(Detected change data)
◆ ◆ ◆ ◆ ◆

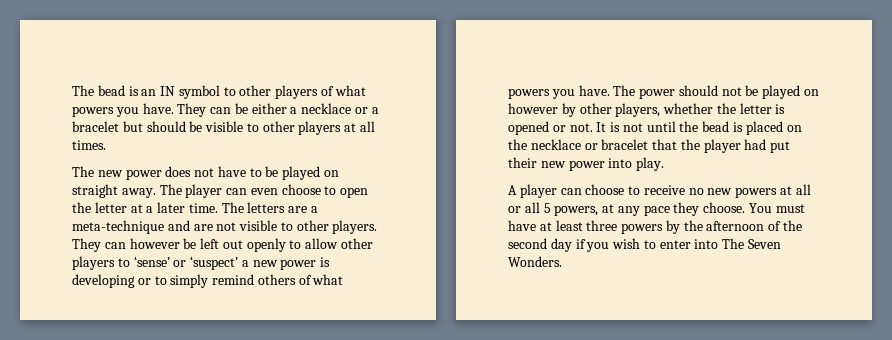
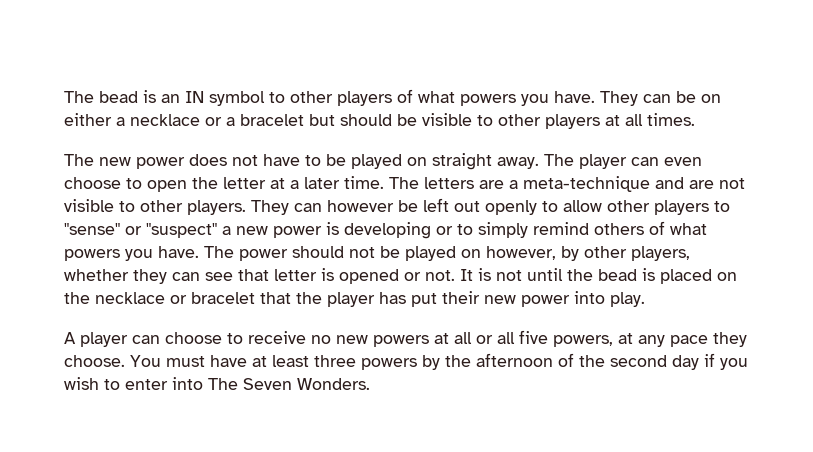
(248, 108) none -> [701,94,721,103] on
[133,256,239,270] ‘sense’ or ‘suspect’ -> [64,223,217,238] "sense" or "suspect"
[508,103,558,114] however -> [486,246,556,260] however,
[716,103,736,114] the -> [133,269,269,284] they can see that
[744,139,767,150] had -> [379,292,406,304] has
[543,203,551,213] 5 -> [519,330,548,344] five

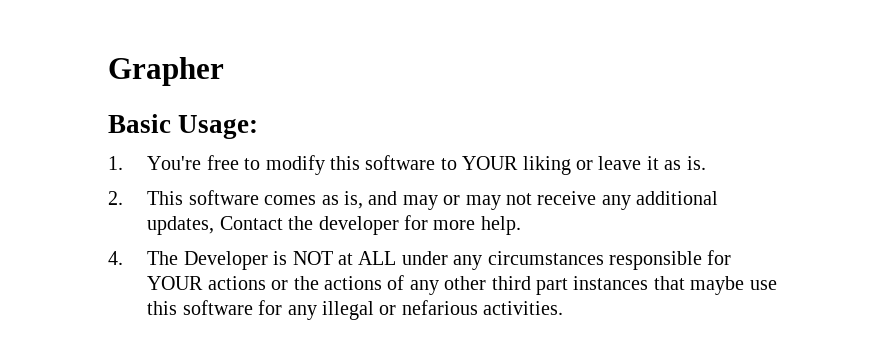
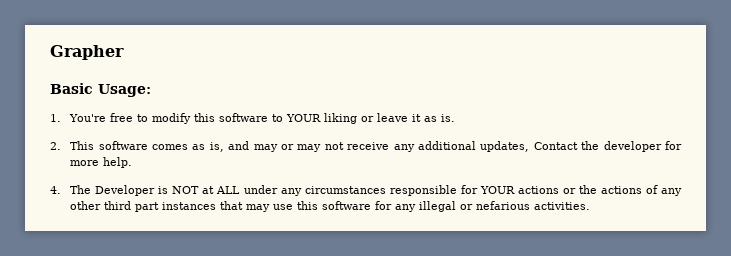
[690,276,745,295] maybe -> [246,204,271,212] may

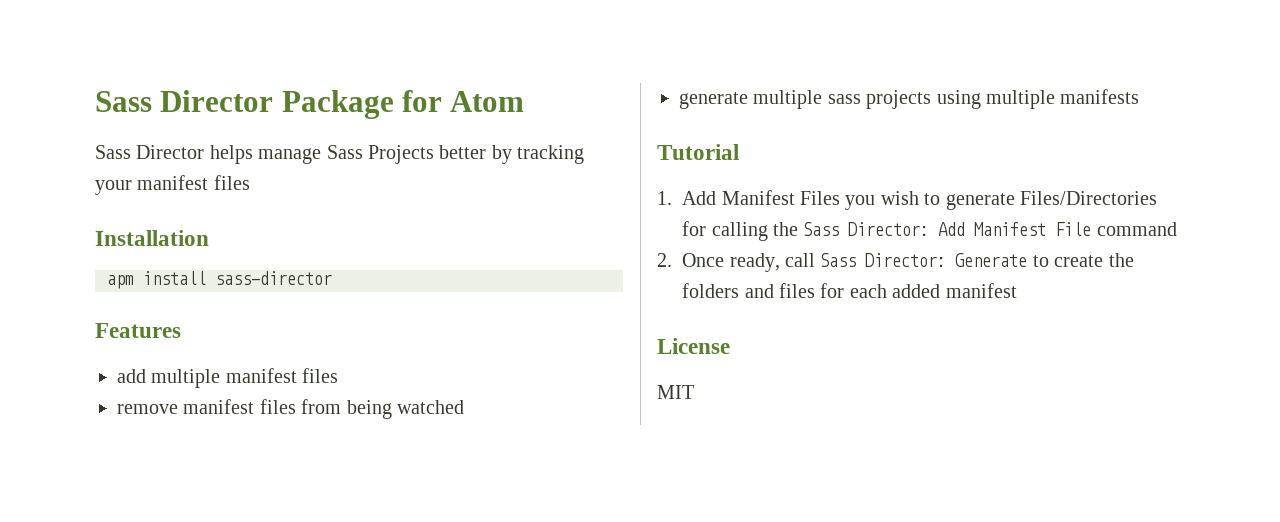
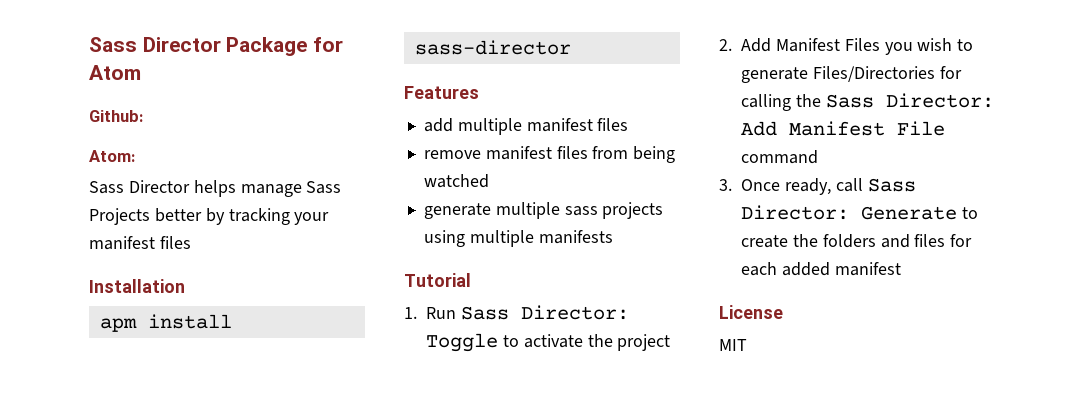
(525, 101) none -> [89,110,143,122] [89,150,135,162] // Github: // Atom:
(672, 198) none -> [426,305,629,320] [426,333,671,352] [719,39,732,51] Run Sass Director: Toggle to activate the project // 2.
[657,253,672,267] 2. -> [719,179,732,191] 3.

◆ ◆ ◆ ◆ ◆

Exercise brief:
For every entry above, please output the text exactly and leave any picture behind.

Solved exercise:
(248, 108) none -> [701,94,721,103] on
[133,256,239,270] ‘sense’ or ‘suspect’ -> [64,223,217,238] "sense" or "suspect"
[508,103,558,114] however -> [486,246,556,260] however,
[716,103,736,114] the -> [133,269,269,284] they can see that
[744,139,767,150] had -> [379,292,406,304] has
[543,203,551,213] 5 -> [519,330,548,344] five

[690,276,745,295] maybe -> [246,204,271,212] may

(525, 101) none -> [89,110,143,122] [89,150,135,162] // Github: // Atom:
(672, 198) none -> [426,305,629,320] [426,333,671,352] [719,39,732,51] Run Sass Director: Toggle to activate the project // 2.
[657,253,672,267] 2. -> [719,179,732,191] 3.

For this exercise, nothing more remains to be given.